Data for this exercise section start

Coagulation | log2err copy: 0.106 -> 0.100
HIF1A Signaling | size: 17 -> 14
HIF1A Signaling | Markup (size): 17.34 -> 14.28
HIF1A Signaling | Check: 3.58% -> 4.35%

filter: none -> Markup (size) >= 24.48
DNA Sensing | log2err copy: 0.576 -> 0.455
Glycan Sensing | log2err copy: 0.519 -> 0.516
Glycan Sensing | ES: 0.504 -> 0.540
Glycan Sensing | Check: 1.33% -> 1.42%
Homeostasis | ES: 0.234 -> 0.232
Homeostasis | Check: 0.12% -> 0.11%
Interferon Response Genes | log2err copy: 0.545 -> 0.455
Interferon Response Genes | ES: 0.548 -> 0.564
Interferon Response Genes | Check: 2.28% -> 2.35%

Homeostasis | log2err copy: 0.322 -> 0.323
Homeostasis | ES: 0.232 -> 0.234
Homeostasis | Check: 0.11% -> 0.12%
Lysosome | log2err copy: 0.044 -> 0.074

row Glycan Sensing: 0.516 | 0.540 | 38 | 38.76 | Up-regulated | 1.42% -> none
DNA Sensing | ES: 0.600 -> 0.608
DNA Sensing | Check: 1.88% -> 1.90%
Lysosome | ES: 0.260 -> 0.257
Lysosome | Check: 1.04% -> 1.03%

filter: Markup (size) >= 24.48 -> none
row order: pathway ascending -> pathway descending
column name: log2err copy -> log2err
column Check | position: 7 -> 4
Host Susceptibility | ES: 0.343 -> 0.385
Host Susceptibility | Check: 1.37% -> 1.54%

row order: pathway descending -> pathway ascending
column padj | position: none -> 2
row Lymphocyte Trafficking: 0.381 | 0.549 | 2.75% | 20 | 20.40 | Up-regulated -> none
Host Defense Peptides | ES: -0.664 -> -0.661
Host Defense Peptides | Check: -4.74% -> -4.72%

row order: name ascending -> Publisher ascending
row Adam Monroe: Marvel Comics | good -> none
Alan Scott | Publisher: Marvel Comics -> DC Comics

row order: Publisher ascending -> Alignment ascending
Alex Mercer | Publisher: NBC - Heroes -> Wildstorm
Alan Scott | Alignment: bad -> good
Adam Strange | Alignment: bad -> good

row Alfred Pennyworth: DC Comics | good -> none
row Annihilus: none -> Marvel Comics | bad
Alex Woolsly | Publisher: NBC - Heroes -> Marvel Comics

Data for this exercise section end

What you need to do.
For this exercise, copy every line of the data that holds "Alex".

Expected answer.
Alex Mercer | Publisher: NBC - Heroes -> Wildstorm
Alex Woolsly | Publisher: NBC - Heroes -> Marvel Comics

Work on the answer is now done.